Records shown: Begin

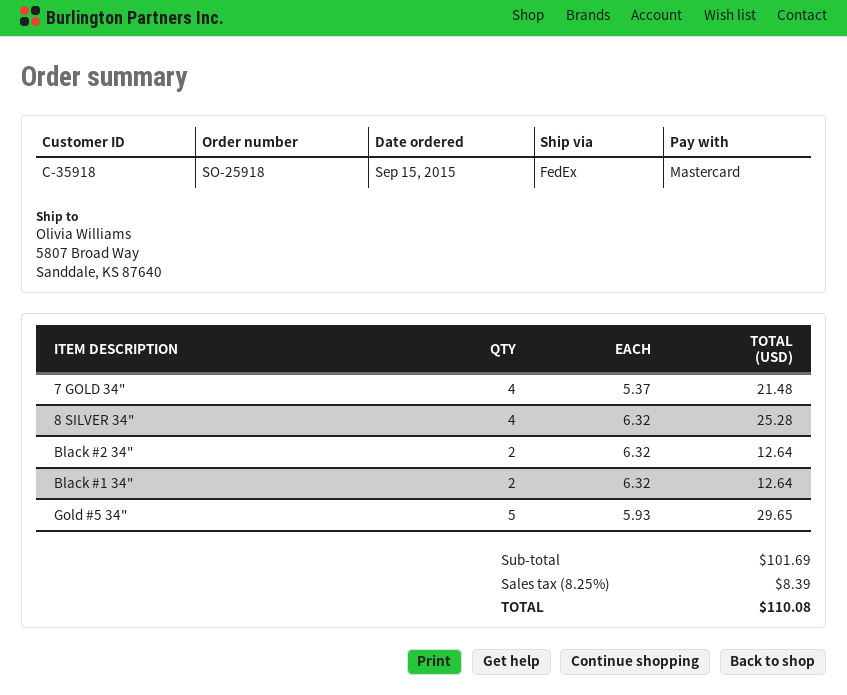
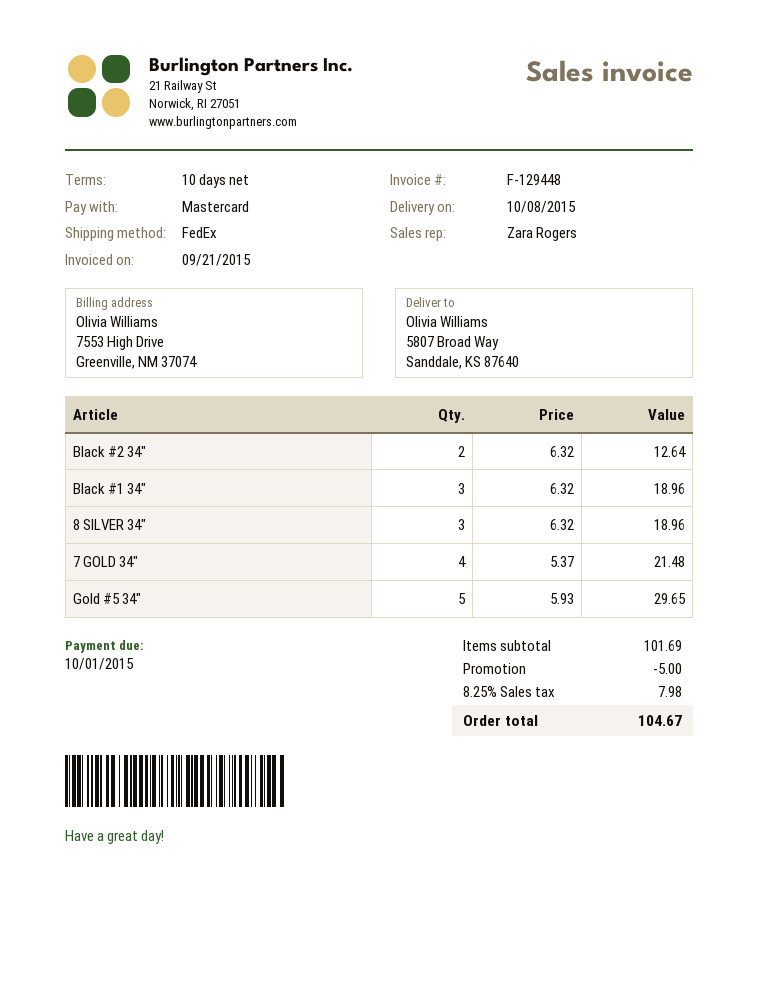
8 SILVER 34": 4 x 6.32 = 25.28 -> 3 x 6.32 = 18.96
Black #1 34": 2 x 6.32 = 12.64 -> 3 x 6.32 = 18.96
discount: none -> 5.00
tax: 8.25% = 8.39 -> 8.25% = 7.98
total: 110.08 -> 104.67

Records shown: End

Brief
Exactly the lines from the one containing "discount: none -> 5.00" through the final line of the records must appear in your reply, and no others.

Exercise solution
discount: none -> 5.00
tax: 8.25% = 8.39 -> 8.25% = 7.98
total: 110.08 -> 104.67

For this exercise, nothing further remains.